As demissões têm sido dramáticas para muitas mulheres. Grazielle Araújo ainda não se recuperou do dia em que foi comunicada da dispensa do cargo de gerente de uma loja de cosméticos. “Faz três meses, mas continuo abalada”, afirma. Não sem razão. “Estava me planejando financeiramente para comprar um imóvel. Esse sonho teve que ser abandonado”, relata. Não foi só. Com a perda do emprego veio o fim do casamento. A falta da garantia do salário todos os meses foi determinante para a desestruturação do relacionamento.

O que mais assusta Grazielle é que, olhando para a frente, não há perspectivas de melhoras. A recessão na qual o país se atolou está destruindo ao menos 100 vagas com carteira assinada por hora. Vários amigos dela já foram vítimas do desemprego. “Há um ano, eram muitas oportunidades. Era chamada para várias entrevistas de trabalho. Hoje, até com indicações de amigos e familiares está difícil arrumar alguma coisa”, lamenta.

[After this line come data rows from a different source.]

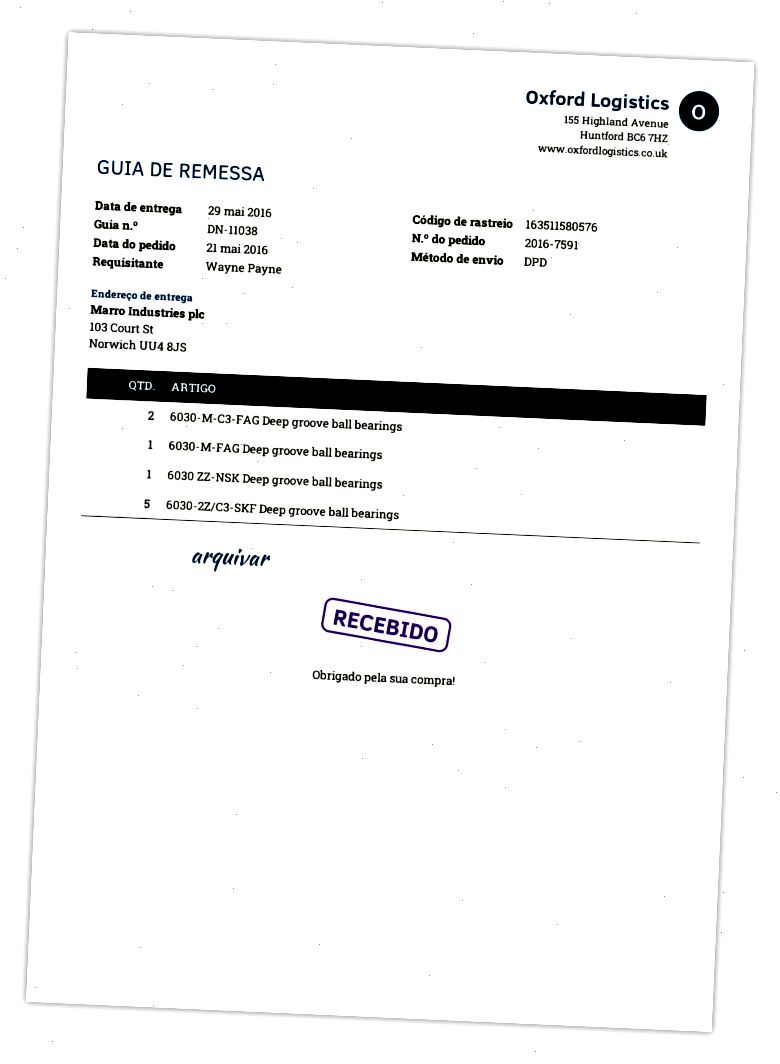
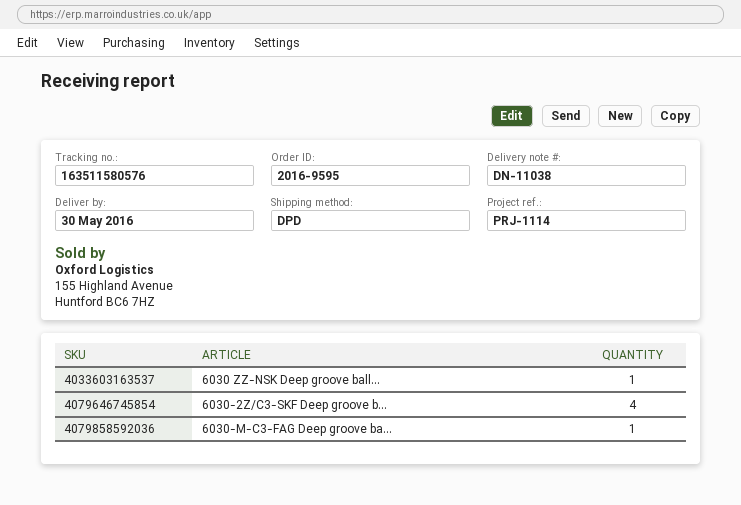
order number: 2016-7591 -> 2016-9595
delivery date: 2016-05-29 -> 2016-05-30
6030-M-C3-FAG Deep groove ball bearings: 2 -> 1
6030-M-FAG Deep groove ball bearings: 1 -> none
6030-2Z/C3-SKF Deep groove ball bearings: 5 -> 4

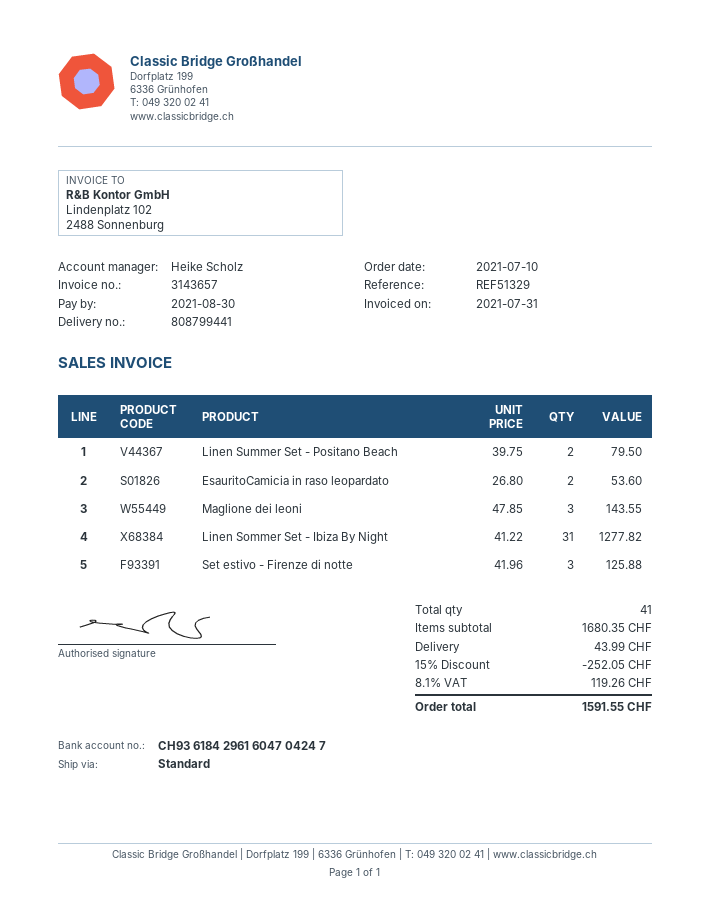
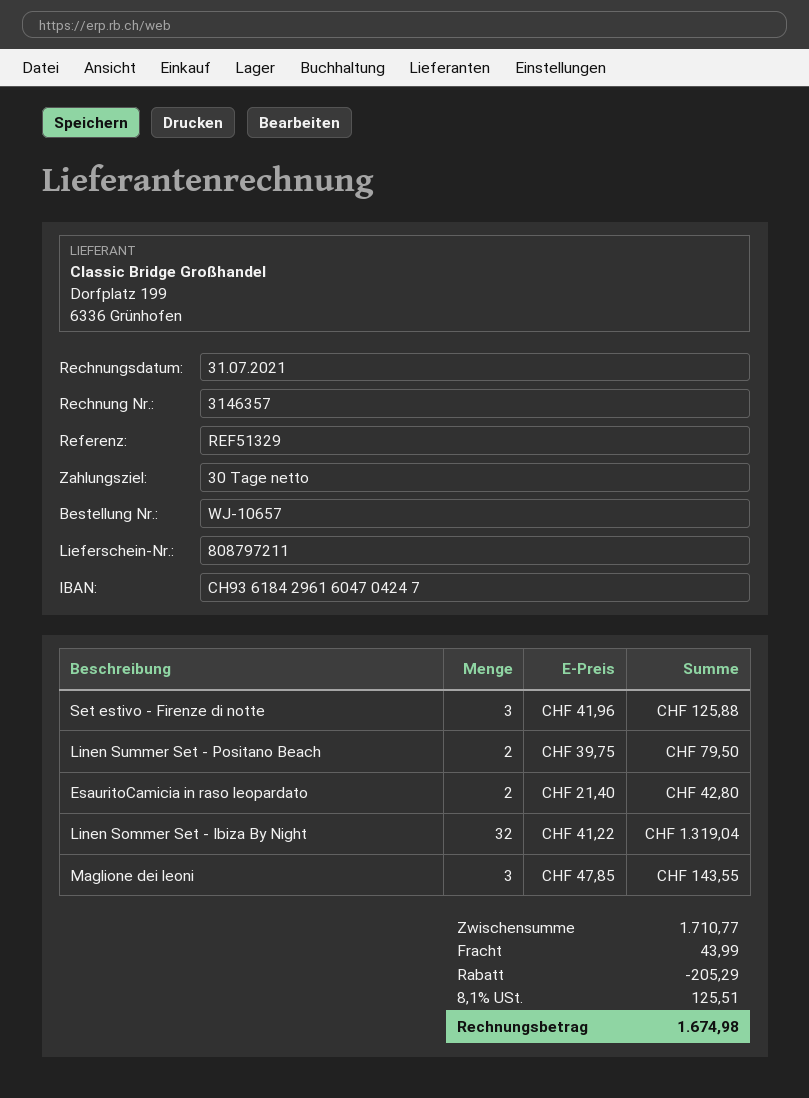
delivery note number: 808799441 -> 808797211
invoice number: 3143657 -> 3146357
EsauritoCamicia in raso leopardato: 2 x 26.80 = 53.60 -> 2 x 21.40 = 42.80
Linen Sommer Set - Ibiza By Night: 31 x 41.22 = 1277.82 -> 32 x 41.22 = 1319.04
subtotal: 1680.35 -> 1710.77
discount: 252.05 -> 205.29
tax: 8.1% = 119.26 -> 8.1% = 125.51
total: 1591.55 -> 1674.98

A jovem cursa direito com a ajuda do Fundo de Financiamento Estudantil (Fies) e teme as condições futuras para o pagamento da dívida. “Não sei se estarei empregada quando me formar. Preciso de um emprego para honrar os compromissos que virão”, afirma.

Na opinião do professor Carlos Alberto Ramos, do Departamento de Economia da Universidade de Brasília (UnB), a crise econômica pode estar amplificado o preconceito contra as mulheres no mercado de trabalho. “Existe uma lógica econômica que, diante da possibilidade de gravidez e da ausência por conta dos filhos, o empregador tenda a contratar um homem. Já os que dão chances às mulheres oferecem rendimentos menores, mesmo que elas sejam mais produtivas”, afirma. Nos cálculos de Fábio Bentes, da CNC, em média, os salários pagos a elas são 20,8% menores que os dos homens.

Informalidade
Pelos dados do Caged, 7,6 milhões de mulheres perderam o emprego neste ano. Como as demissões vão continuar, diz Tiago Cabral Barreira, pesquisador do Instituto Brasileiro de Economia, da Fundação Getulio Vargas (Ibre-FGV), a tendência é de que parte delas migre para a informalidade, trabalhando por conta própria. Foi o que fez Viviane Florentino da Silva, 26 anos, que tem vendido produtos de beleza desde o desligamento de uma loja de informática, em agosto do ano passado. Quando as vendas estão boas, ela embolsa aproximadamente R$ 1,1 mil, salário que recebia como recepcionista.

Com esse valor, no entanto, Viviane só consegue bancar as necessidades básicas. Para ela, que é mãe de uma criança de apenas um ano, não será fácil retornar ao mercado de trabalho. “Acredito que antes era mais fácil conseguir um emprego porque eu não tinha filho. Agora, muitas portas se fecharam”, lamenta.